[Data listing]

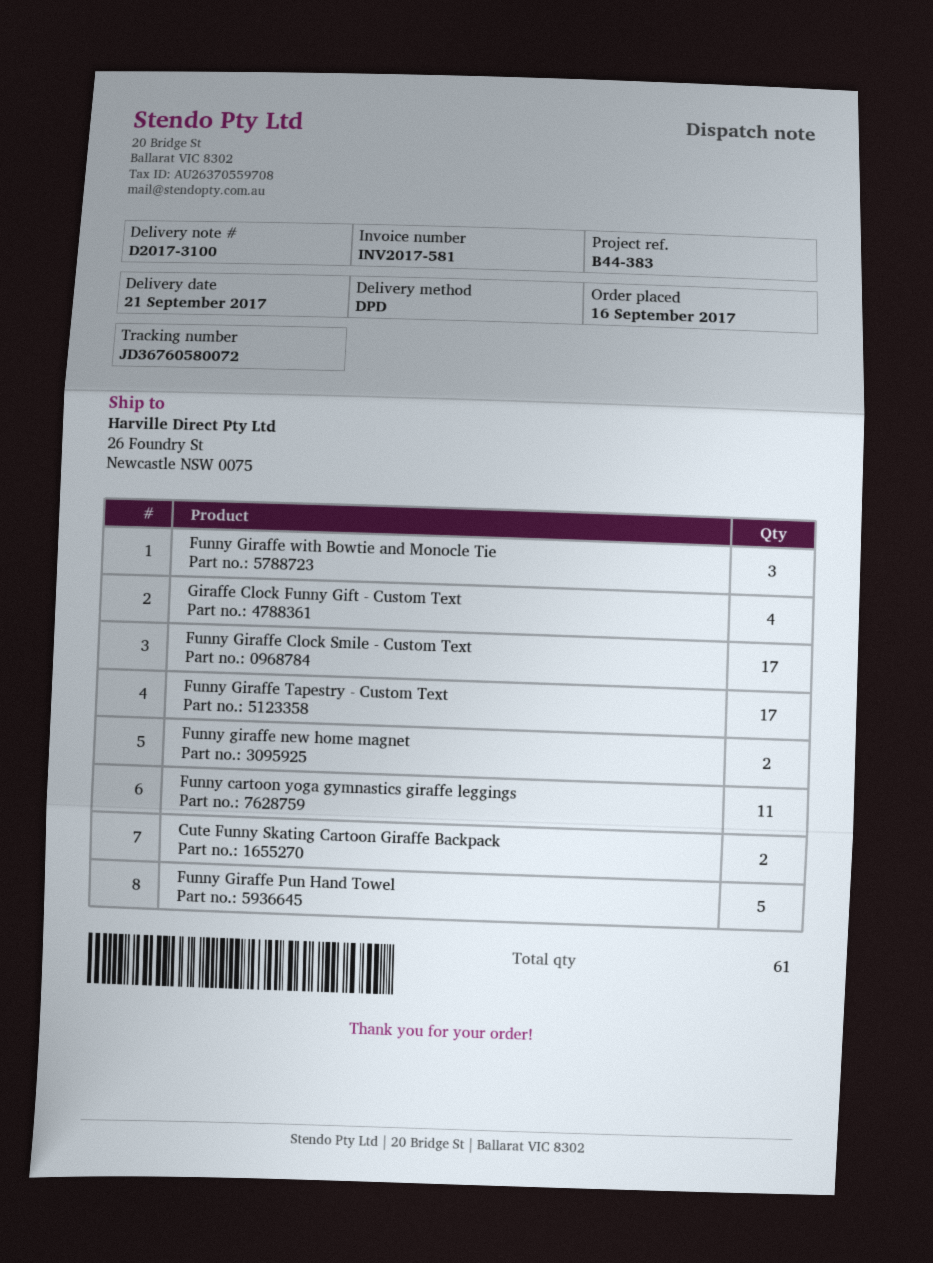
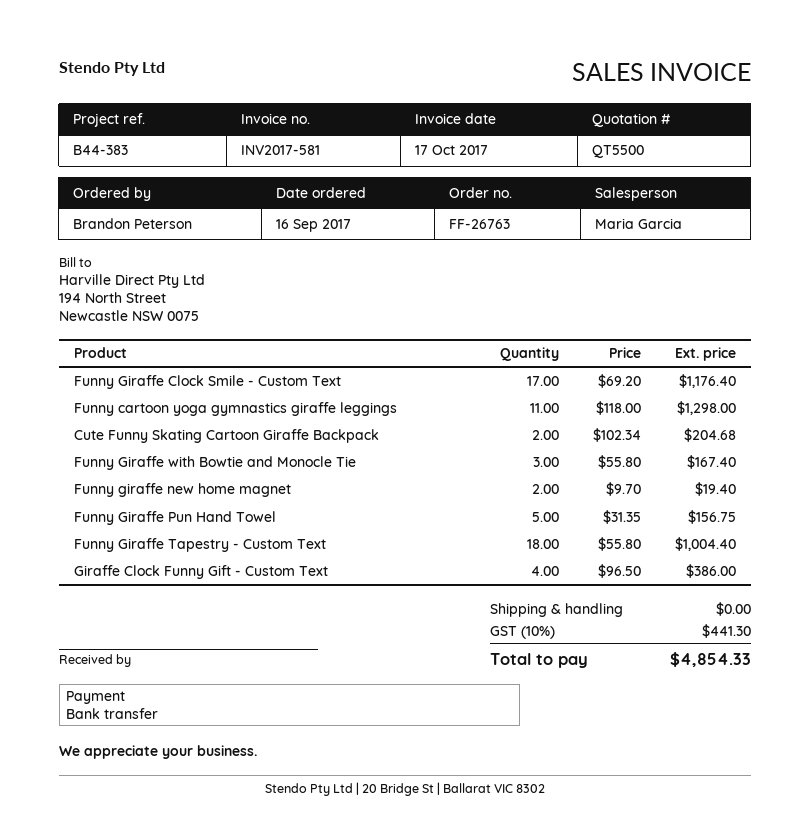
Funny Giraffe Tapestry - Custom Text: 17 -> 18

[/Data listing]
[Data listing]

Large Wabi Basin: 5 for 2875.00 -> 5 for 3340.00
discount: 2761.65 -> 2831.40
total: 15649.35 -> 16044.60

[/Data listing]
[Data listing]

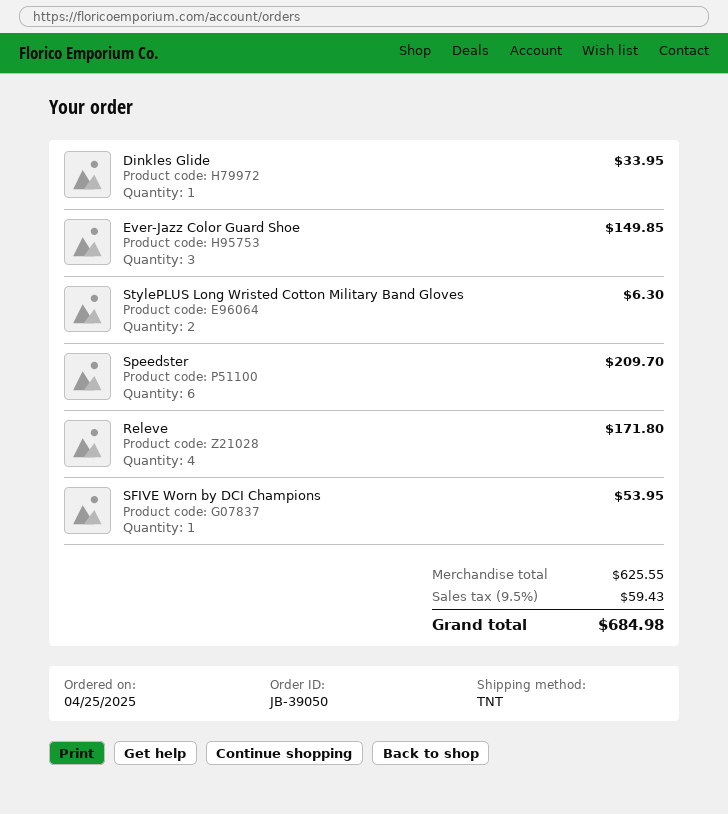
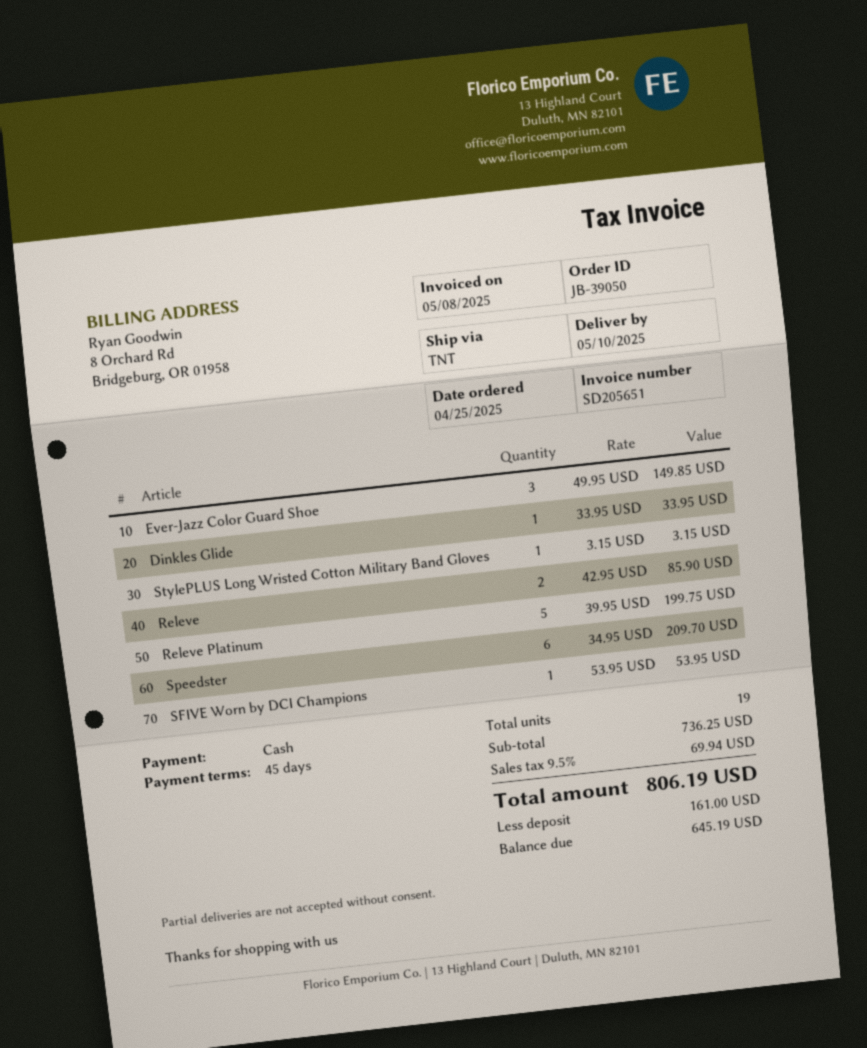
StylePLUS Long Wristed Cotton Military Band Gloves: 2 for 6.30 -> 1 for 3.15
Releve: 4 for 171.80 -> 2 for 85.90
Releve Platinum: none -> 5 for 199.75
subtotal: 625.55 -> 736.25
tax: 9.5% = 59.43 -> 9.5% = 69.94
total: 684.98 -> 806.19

[/Data listing]

Given the records above, restate word for word only the lines starting at the one with "Releve: 4 for 171.80 -> 2 for 85.90" and ending at the one with "total: 684.98 -> 806.19".

Releve: 4 for 171.80 -> 2 for 85.90
Releve Platinum: none -> 5 for 199.75
subtotal: 625.55 -> 736.25
tax: 9.5% = 59.43 -> 9.5% = 69.94
total: 684.98 -> 806.19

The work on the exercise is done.